··· SUPPLIED MATERIAL

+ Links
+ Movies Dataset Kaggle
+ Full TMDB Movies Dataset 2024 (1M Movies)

······
··· SUPPLIED MATERIAL

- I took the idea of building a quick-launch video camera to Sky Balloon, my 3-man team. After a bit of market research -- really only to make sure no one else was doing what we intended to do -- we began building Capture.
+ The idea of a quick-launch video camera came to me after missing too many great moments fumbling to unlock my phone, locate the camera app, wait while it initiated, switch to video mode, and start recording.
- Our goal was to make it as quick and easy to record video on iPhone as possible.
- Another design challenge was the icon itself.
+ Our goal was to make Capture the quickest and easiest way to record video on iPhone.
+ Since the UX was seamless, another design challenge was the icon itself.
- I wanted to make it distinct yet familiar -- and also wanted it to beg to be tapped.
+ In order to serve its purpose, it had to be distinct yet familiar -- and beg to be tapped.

······
··· SUPPLIED MATERIAL

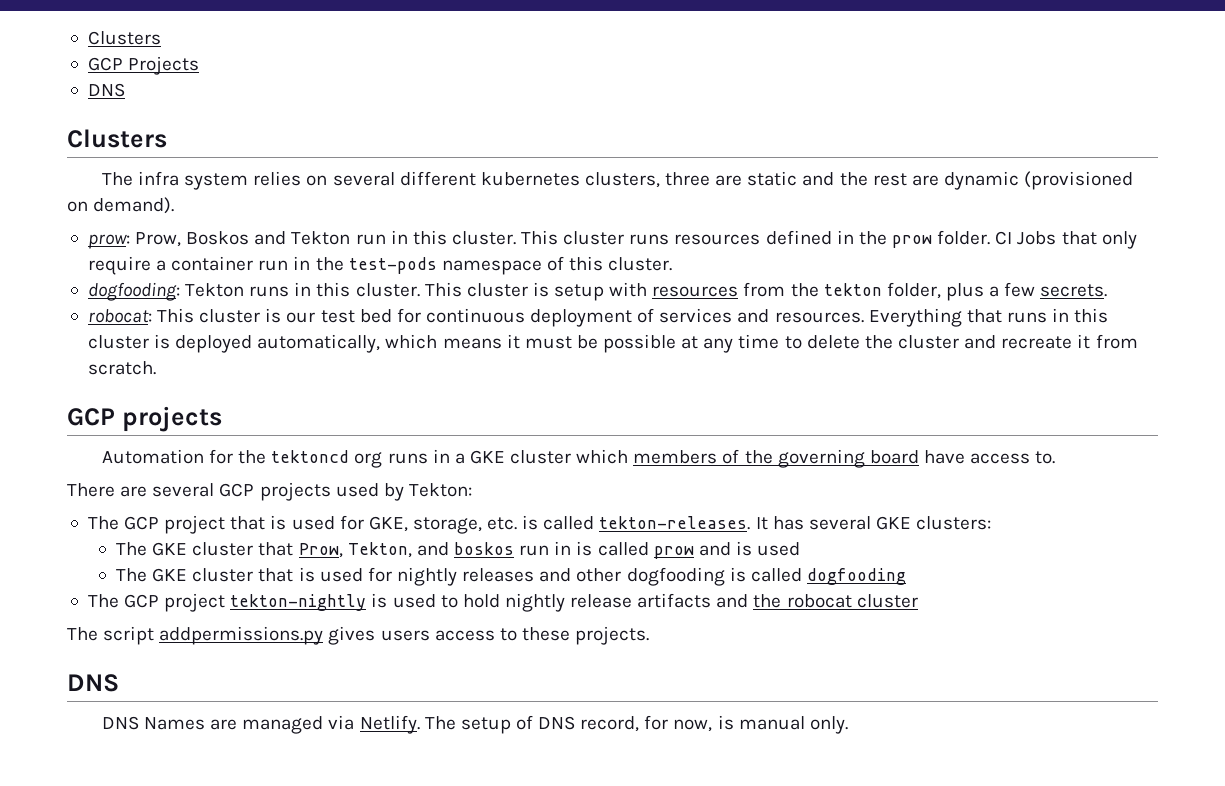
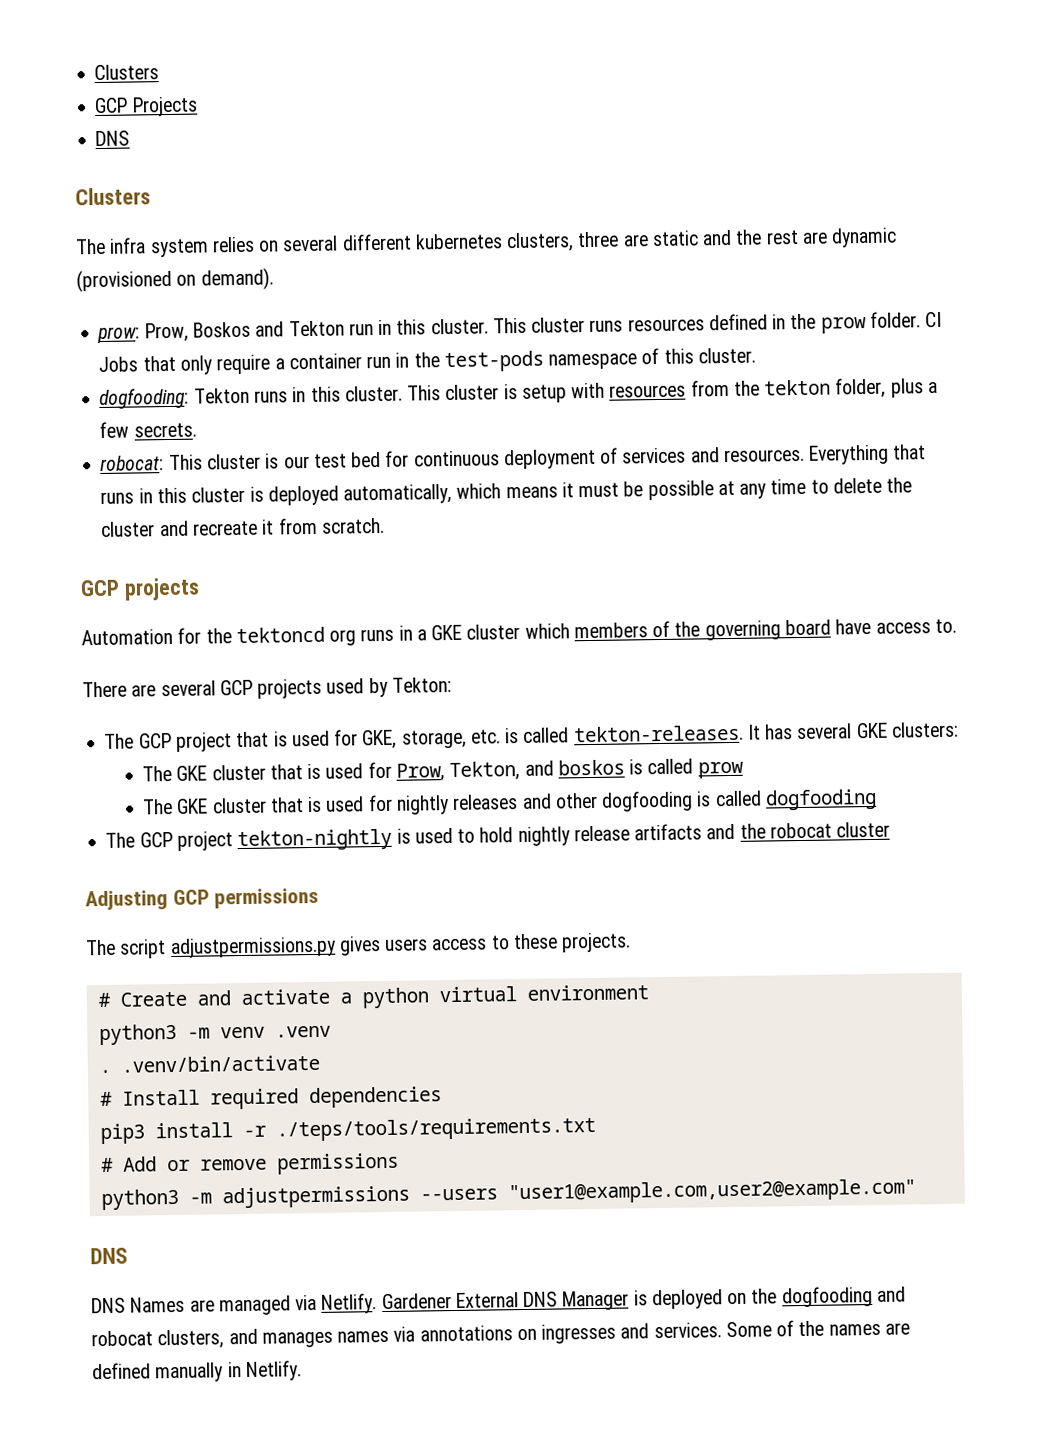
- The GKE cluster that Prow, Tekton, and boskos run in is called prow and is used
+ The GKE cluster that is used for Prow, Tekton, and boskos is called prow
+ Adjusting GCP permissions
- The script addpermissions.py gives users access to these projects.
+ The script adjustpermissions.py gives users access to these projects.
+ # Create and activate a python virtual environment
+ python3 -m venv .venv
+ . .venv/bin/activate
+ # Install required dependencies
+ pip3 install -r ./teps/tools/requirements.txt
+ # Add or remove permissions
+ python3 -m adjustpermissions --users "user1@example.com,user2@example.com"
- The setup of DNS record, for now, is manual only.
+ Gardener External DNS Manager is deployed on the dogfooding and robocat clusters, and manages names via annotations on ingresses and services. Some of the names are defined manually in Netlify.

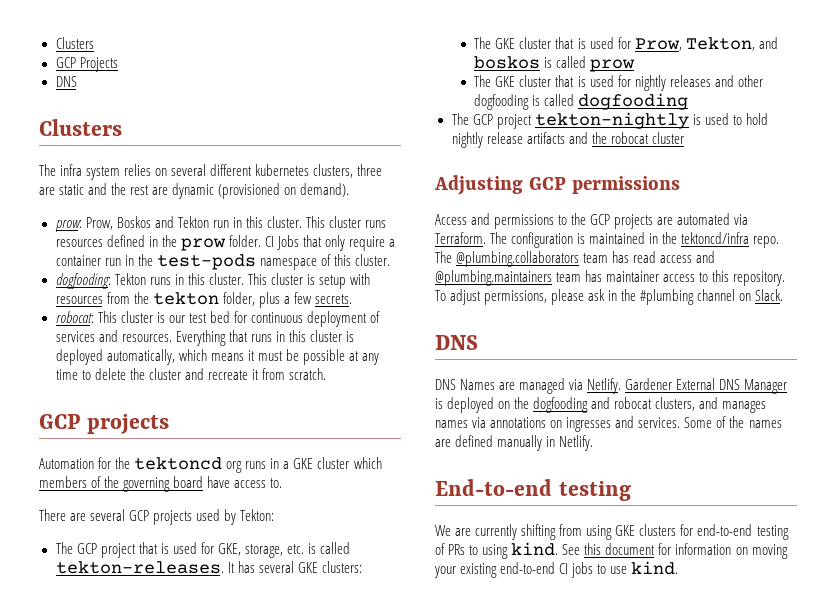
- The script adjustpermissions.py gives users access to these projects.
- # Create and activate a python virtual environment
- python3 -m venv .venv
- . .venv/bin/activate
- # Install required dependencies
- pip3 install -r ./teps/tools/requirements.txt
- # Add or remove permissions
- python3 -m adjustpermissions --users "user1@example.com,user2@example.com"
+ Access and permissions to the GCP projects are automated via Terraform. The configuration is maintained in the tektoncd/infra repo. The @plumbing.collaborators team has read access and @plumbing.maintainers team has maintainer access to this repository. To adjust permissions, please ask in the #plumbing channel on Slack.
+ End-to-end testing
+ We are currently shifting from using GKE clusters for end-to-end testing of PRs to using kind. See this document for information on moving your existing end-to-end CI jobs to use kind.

······

* **EXERCISE DIRECTIONS**: Please copy out each line of the material that contains the string "dependencies".

* **EXPECTED ANSWER**:
+ # Install required dependencies
- # Install required dependencies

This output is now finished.